* [About this task]:
Copy each line below that contains "variant".
[Given records — start]
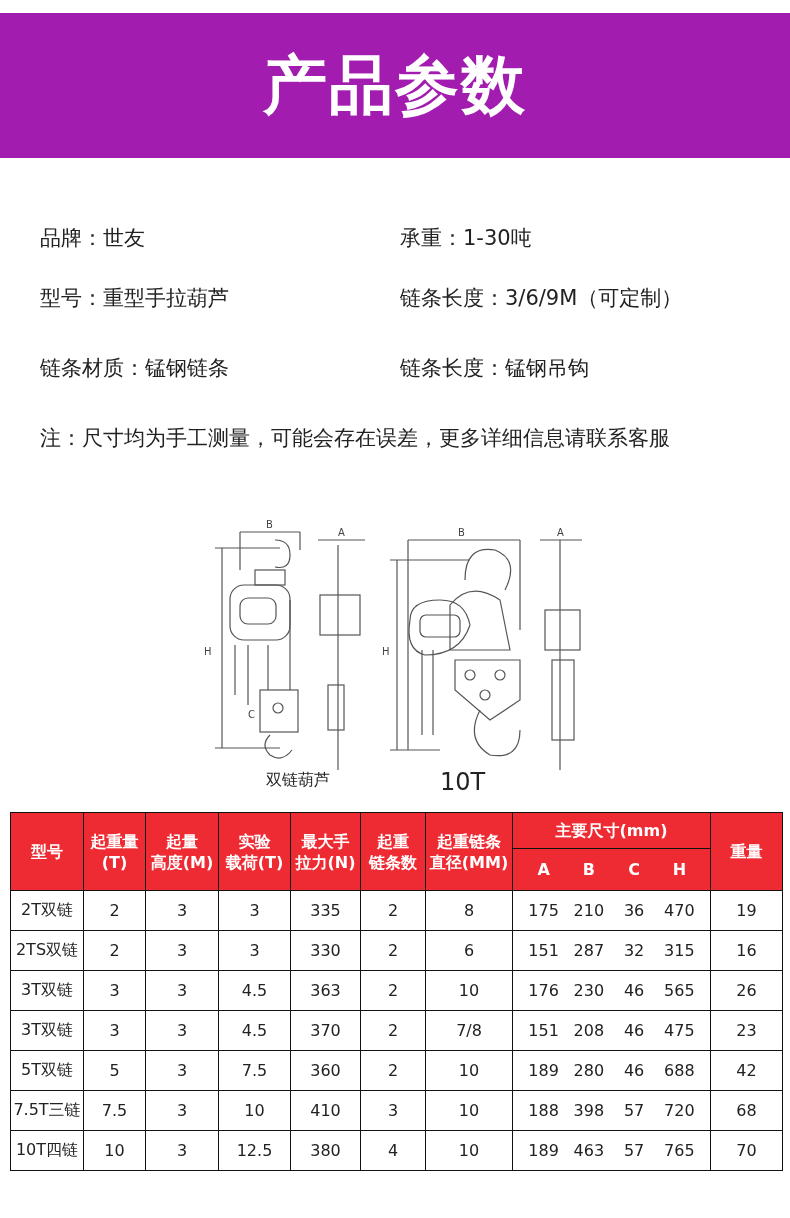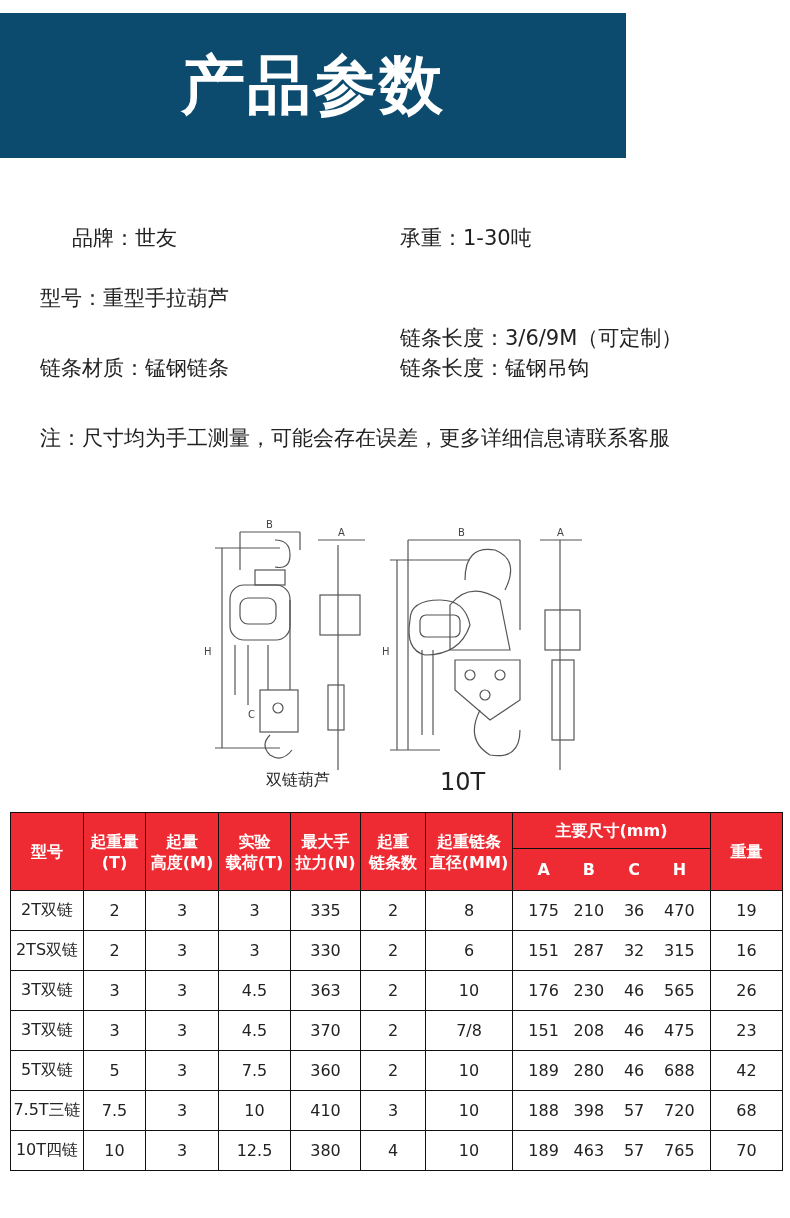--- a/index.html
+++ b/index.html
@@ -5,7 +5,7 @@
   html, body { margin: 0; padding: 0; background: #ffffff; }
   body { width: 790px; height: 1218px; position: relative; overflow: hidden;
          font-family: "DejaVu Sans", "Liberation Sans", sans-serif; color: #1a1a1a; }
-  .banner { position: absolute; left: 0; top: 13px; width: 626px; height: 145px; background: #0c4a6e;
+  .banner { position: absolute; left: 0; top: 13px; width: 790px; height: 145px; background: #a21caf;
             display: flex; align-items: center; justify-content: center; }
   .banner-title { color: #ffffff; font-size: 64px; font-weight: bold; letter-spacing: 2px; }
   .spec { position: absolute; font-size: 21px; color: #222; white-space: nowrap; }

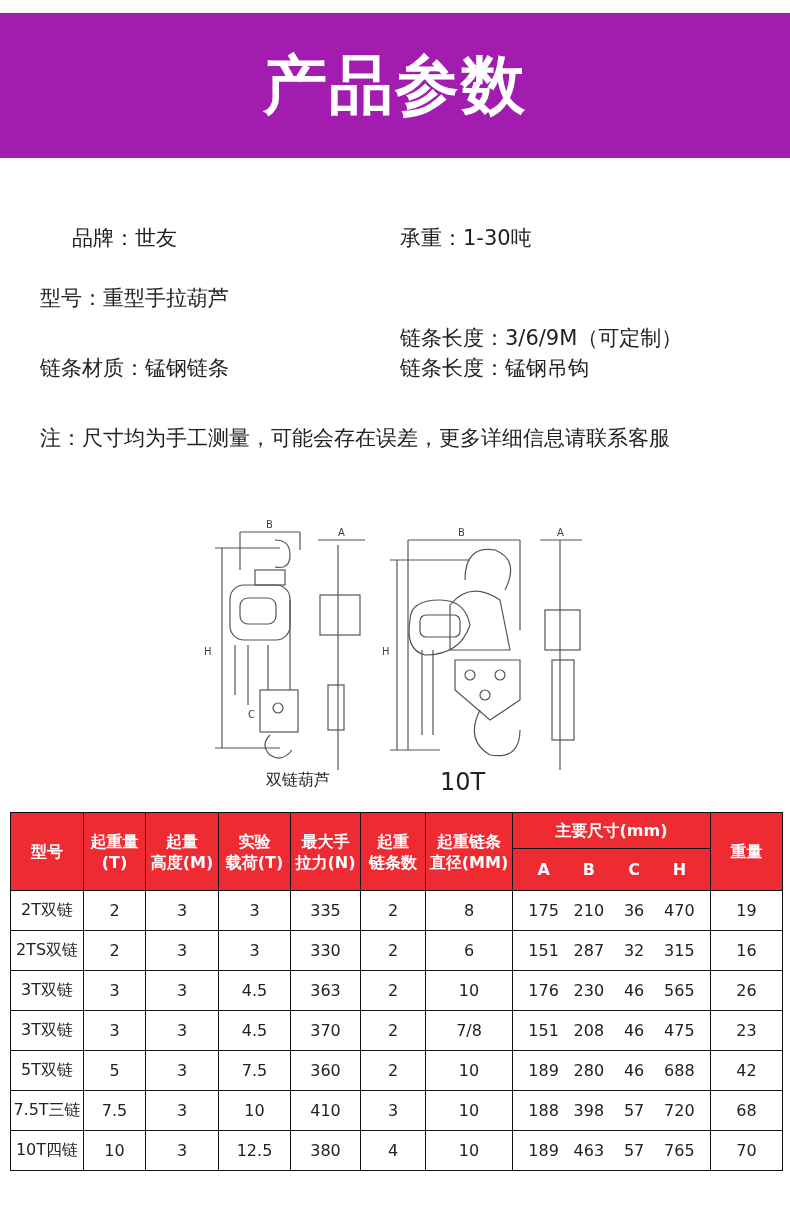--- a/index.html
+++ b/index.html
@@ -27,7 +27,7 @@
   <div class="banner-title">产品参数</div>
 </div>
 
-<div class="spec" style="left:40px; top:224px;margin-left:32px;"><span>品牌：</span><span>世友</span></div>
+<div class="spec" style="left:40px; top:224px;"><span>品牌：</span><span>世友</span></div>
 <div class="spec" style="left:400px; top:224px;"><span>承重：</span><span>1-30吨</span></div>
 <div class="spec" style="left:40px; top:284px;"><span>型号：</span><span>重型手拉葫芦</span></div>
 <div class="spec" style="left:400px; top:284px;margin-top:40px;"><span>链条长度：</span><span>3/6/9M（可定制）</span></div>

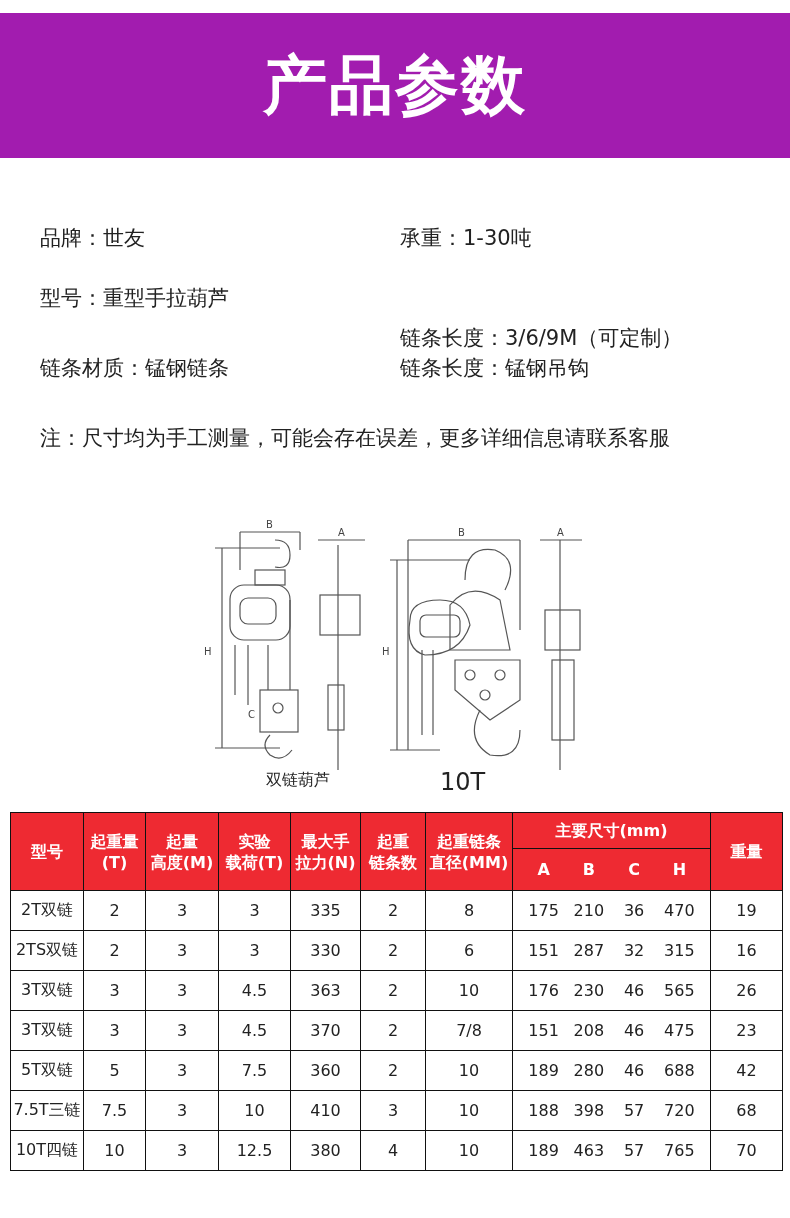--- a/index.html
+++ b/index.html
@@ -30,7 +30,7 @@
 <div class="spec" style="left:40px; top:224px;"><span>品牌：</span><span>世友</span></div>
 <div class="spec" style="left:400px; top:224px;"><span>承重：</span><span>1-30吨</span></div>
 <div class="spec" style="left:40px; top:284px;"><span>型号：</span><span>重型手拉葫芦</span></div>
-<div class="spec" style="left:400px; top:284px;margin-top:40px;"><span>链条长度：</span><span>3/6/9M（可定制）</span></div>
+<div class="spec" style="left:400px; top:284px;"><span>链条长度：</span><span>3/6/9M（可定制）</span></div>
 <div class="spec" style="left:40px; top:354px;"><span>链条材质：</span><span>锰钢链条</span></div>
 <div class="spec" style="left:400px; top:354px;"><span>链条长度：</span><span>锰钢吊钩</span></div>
[Given records — finish]
[Given records — start]
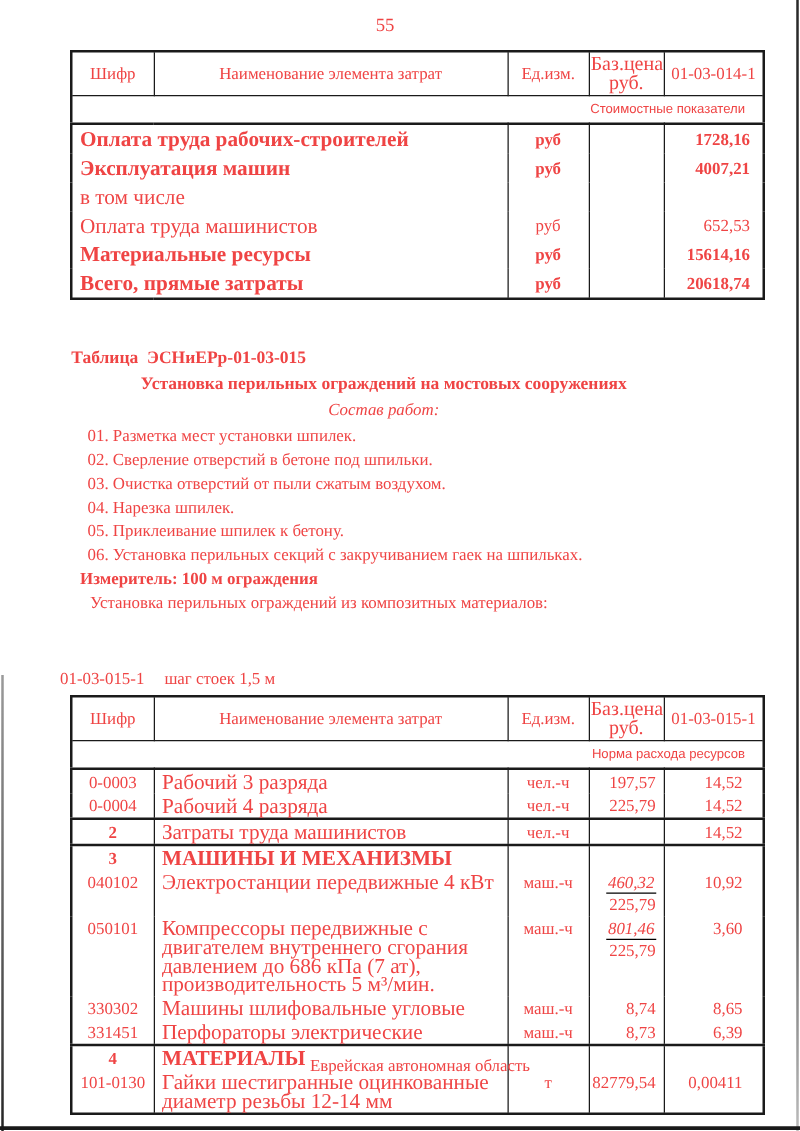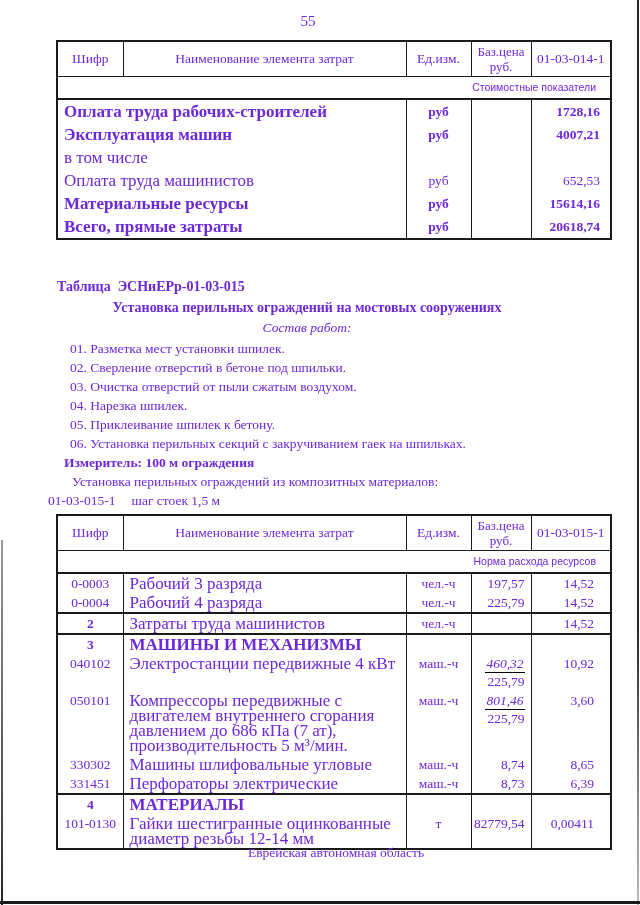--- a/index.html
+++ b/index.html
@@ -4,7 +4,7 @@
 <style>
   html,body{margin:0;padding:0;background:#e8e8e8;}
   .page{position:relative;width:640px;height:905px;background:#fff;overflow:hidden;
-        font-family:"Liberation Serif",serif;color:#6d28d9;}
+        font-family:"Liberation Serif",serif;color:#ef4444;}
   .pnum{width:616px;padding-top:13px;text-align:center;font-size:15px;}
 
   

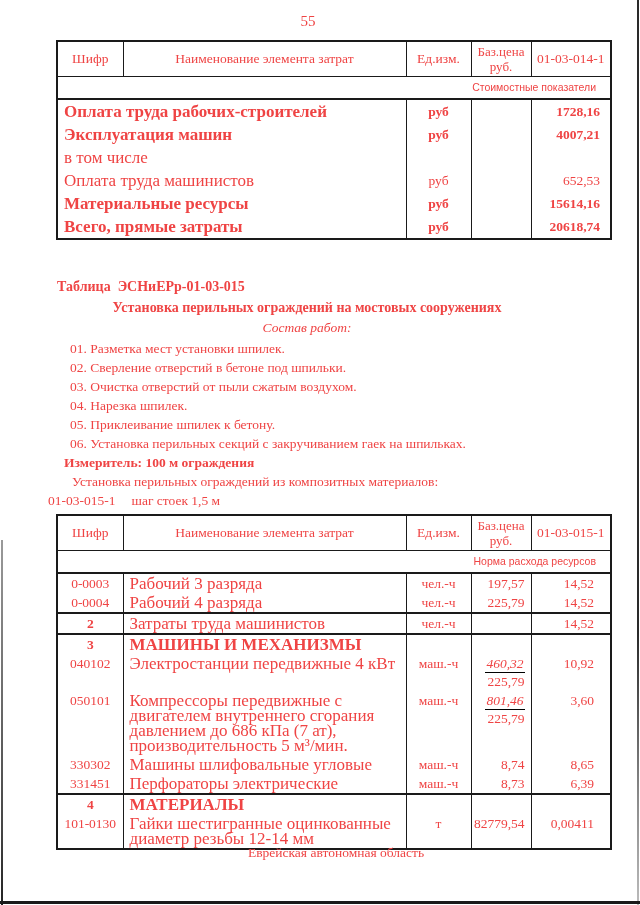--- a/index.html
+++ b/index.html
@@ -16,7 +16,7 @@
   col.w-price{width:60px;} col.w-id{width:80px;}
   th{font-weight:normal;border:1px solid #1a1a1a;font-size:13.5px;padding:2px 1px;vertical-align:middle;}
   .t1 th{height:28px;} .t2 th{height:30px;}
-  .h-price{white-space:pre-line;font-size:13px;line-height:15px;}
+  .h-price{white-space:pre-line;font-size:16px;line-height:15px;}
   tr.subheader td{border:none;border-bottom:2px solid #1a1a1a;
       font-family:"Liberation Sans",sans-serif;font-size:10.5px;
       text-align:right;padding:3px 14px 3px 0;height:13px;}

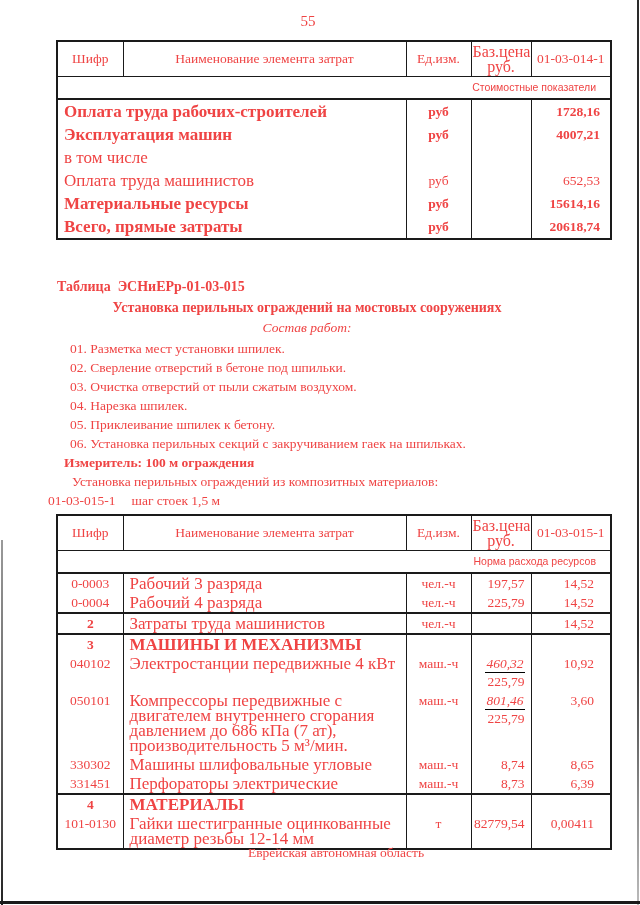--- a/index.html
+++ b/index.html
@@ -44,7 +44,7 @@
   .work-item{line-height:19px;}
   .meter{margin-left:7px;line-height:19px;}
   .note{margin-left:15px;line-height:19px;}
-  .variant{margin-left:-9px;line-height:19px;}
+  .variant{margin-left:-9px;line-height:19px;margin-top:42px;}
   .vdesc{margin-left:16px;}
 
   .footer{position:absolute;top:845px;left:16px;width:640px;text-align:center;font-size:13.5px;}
[Given records — finish]
[Given records — start]
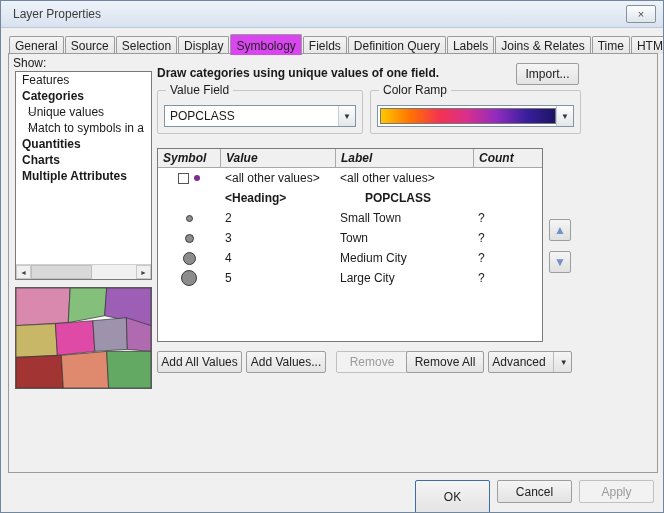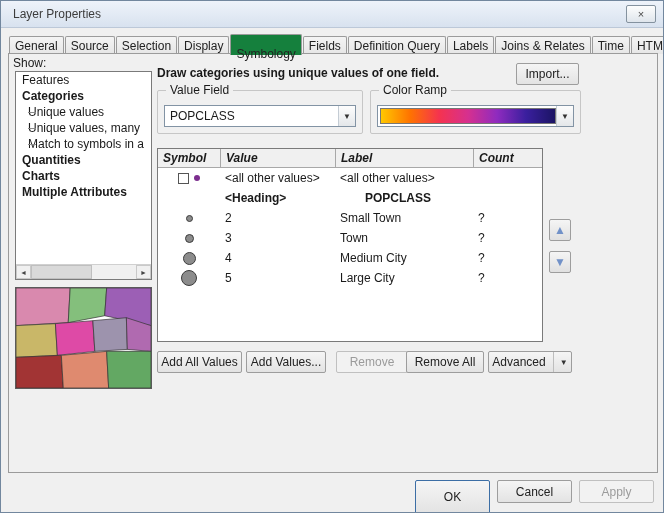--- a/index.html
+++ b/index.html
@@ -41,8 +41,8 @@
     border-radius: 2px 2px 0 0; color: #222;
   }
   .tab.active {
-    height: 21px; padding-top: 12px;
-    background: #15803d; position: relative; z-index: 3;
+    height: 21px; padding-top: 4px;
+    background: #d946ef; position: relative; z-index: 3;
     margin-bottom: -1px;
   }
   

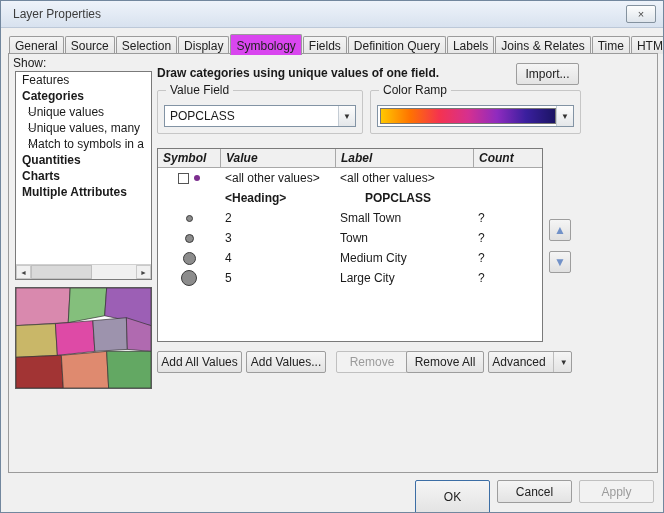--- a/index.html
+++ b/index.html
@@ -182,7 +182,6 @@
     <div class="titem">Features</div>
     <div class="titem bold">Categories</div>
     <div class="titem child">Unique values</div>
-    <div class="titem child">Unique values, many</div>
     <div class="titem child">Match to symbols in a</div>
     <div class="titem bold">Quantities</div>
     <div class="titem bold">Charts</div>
[Given records — finish]
* [Result]:
-  .variant{margin-left:-9px;line-height:19px;}
+  .variant{margin-left:-9px;line-height:19px;margin-top:42px;}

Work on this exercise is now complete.